Below is a listing from which only part is wanted; return exactly the lines from the one with "- The MATLAB" up to and including the one with "N.B.: Due to".

Available data:
┄┄┄┄┄┄┄┄┄┄┄┄┄┄┄┄┄┄┄┄

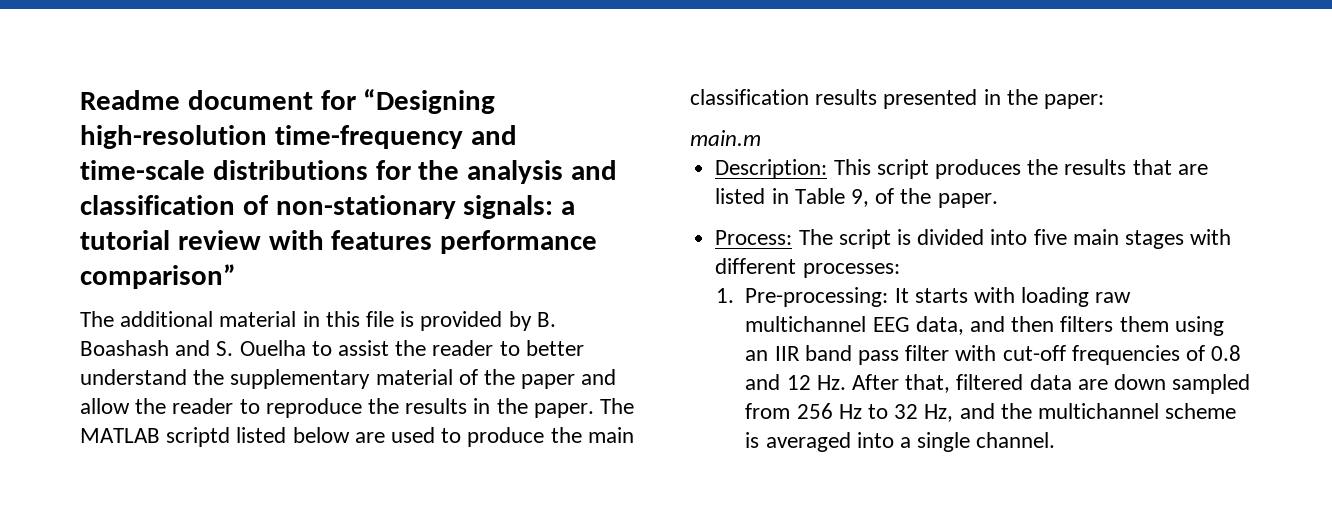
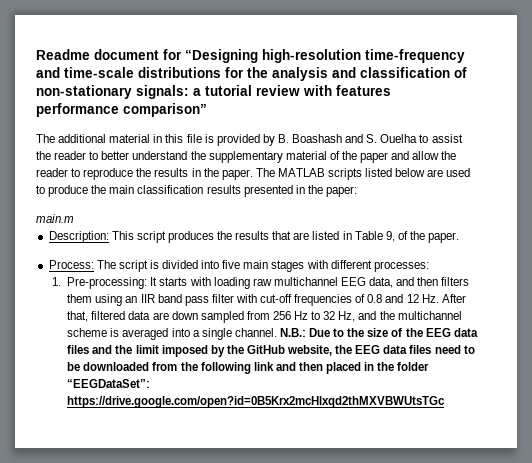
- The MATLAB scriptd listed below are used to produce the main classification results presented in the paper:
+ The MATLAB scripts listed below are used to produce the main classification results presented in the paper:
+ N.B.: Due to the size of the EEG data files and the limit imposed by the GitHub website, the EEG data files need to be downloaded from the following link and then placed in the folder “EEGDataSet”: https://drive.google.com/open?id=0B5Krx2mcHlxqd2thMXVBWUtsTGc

┄┄┄┄┄┄┄┄┄┄┄┄┄┄┄┄┄┄┄┄

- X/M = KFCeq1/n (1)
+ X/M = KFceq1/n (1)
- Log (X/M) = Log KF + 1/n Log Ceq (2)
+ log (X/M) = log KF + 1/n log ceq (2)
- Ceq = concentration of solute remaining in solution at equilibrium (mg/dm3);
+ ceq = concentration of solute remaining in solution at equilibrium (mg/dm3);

┄┄┄┄┄┄┄┄┄┄┄┄┄┄┄┄┄┄┄┄

Solution to the problem:
- The MATLAB scriptd listed below are used to produce the main classification results presented in the paper:
+ The MATLAB scripts listed below are used to produce the main classification results presented in the paper:
+ N.B.: Due to the size of the EEG data files and the limit imposed by the GitHub website, the EEG data files need to be downloaded from the following link and then placed in the folder “EEGDataSet”: https://drive.google.com/open?id=0B5Krx2mcHlxqd2thMXVBWUtsTGc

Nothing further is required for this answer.